Dr. Stephen Needel

Managing Partner, Advanced Simulations

Dr. Stephen Needel is Managing Partner of Advanced Simulations, based in Woodstock, Georgia, a suburb of Atlanta. He formed and now manages an international company responsible for bringing virtual reality simulations to bear on retailing, marketing, and consumption issues from a research perspective.

Prior to starting ASL, Dr. Needel was President of Simulation Research, where he brought the concept of using virtual reality technology to the everyday marketing research world. Dr. Needel held the position of Vice President for Product Development at A.C. Nielsen, where he developed new techniques for integrating and analyzing retail scanner data and household purchasing data.

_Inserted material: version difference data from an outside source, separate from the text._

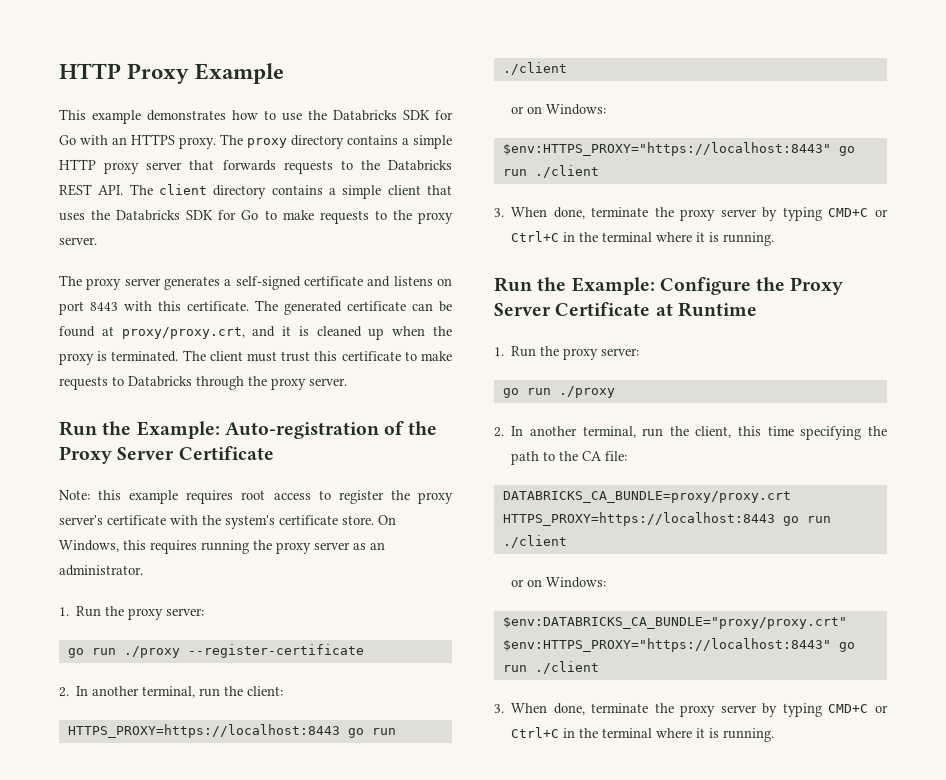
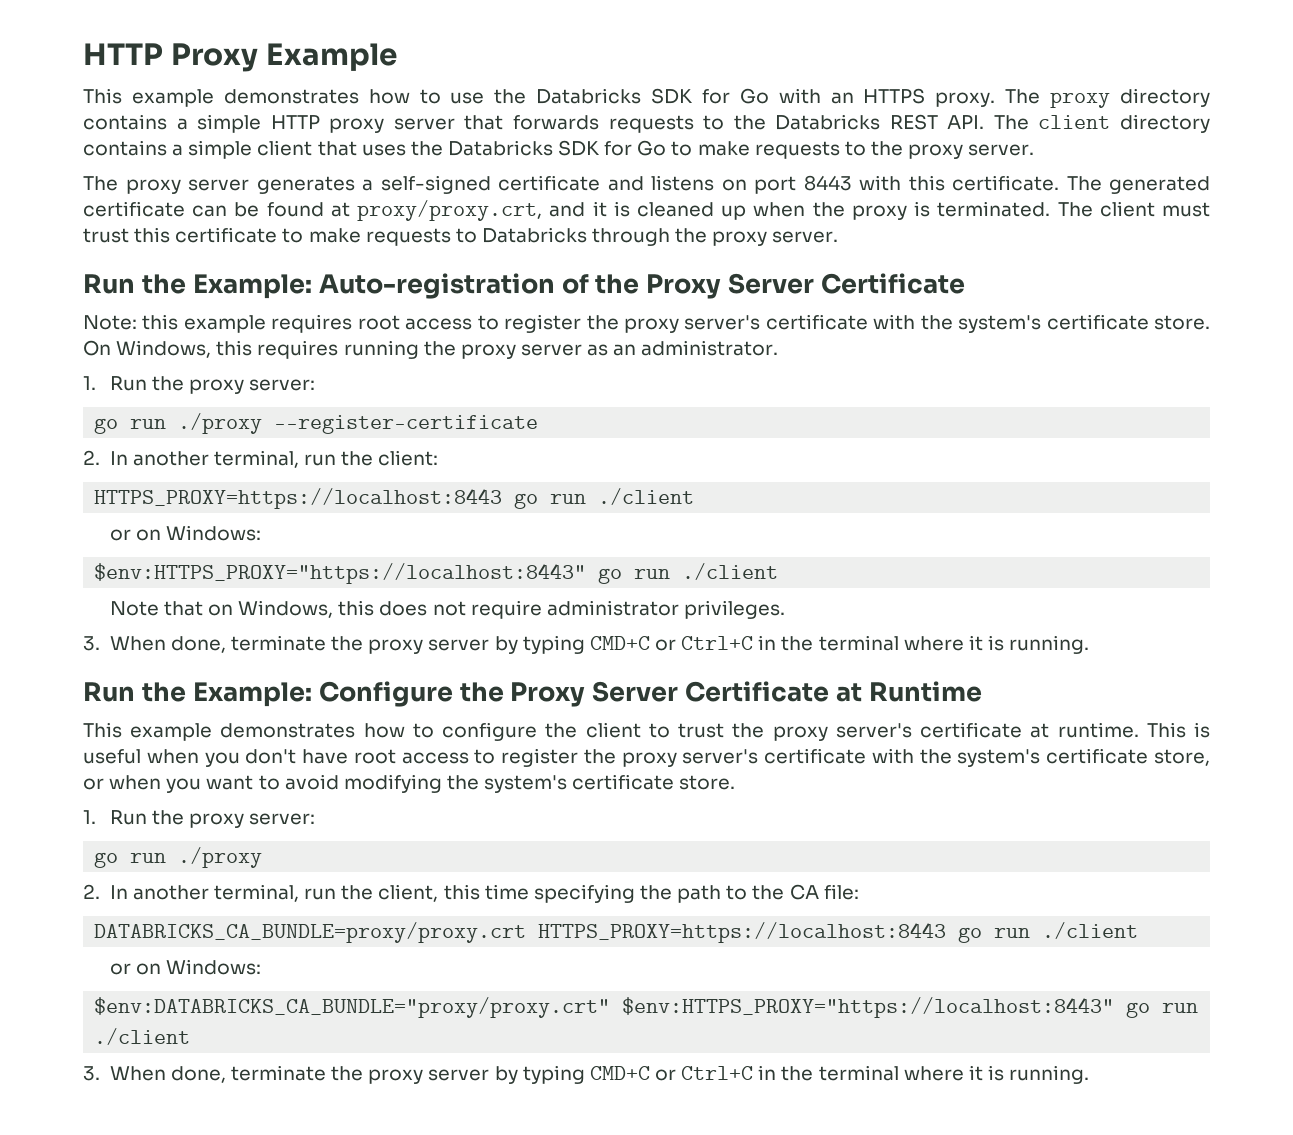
+ Note that on Windows, this does not require administrator privileges.
+ This example demonstrates how to configure the client to trust the proxy server's certificate at runtime. This is useful when you don't have root access to register the proxy server's certificate with the system's certificate store, or when you want to avoid modifying the system's certificate store.

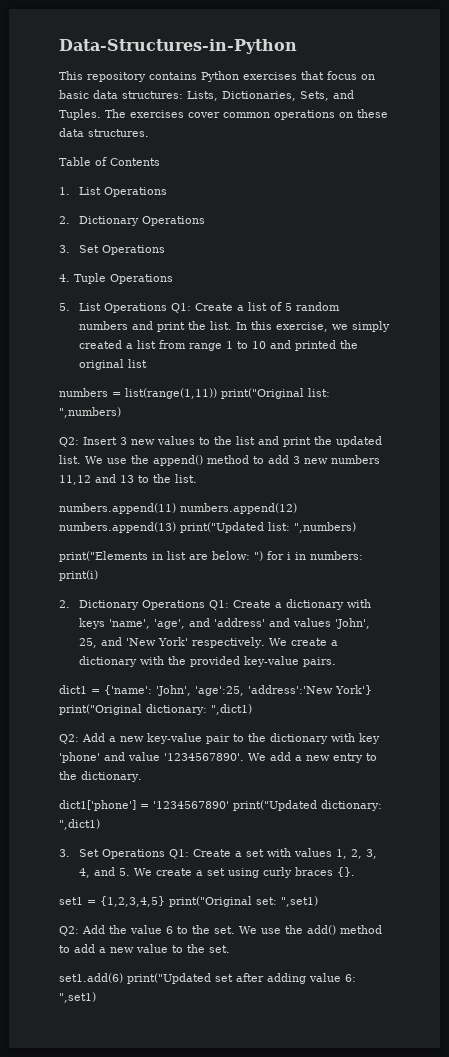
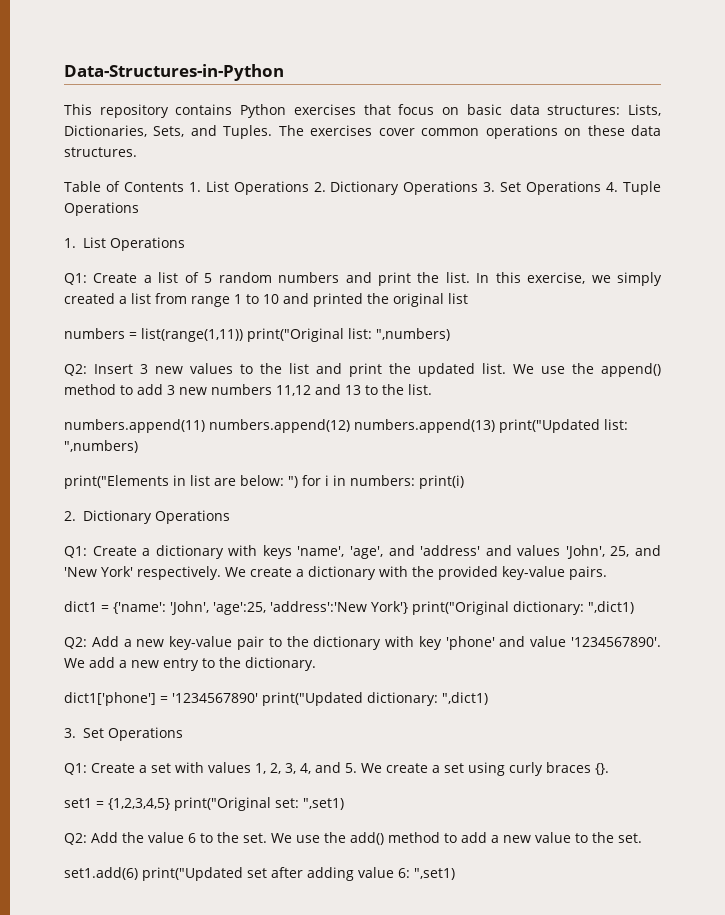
- Table of Contents
+ Table of Contents 1. List Operations 2. Dictionary Operations 3. Set Operations 4. Tuple Operations
  1. List Operations
- 2. Dictionary Operations
- 3. Set Operations
- 4. Tuple Operations
- 5. List Operations Q1: Create a list of 5 random numbers and print the list.
+ Q1: Create a list of 5 random numbers and print the list.
  print("Elements in list are below: ") for i in numbers: print(i)
- 2. Dictionary Operations Q1: Create a dictionary with keys 'name', 'age', and 'address' and values 'John', 25, and 'New York' respectively.
+ 2. Dictionary Operations
+ Q1: Create a dictionary with keys 'name', 'age', and 'address' and values 'John', 25, and 'New York' respectively.
  dict1['phone'] = '1234567890' print("Updated dictionary: ",dict1)
- 3. Set Operations Q1: Create a set with values 1, 2, 3, 4, and 5. We create a set using curly braces {}.
+ 3. Set Operations
+ Q1: Create a set with values 1, 2, 3, 4, and 5. We create a set using curly braces {}.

He has also been a Vice President of Analytical Services at Nielsen after coming from their competitor, Information Resources, where he led a team doing advanced analytical research from IRI’s BehaviorScan market testing system. Earlier jobs included analytical roles at Burke Marketing Research and Quaker Oats.

Originally a native of the Boston, Dr. Needel came to the business community with a B. A. in Psychology from The American University and a Ph.D. in Social Psychology from the University of Connecticut. He is a member of the American Marketing Association.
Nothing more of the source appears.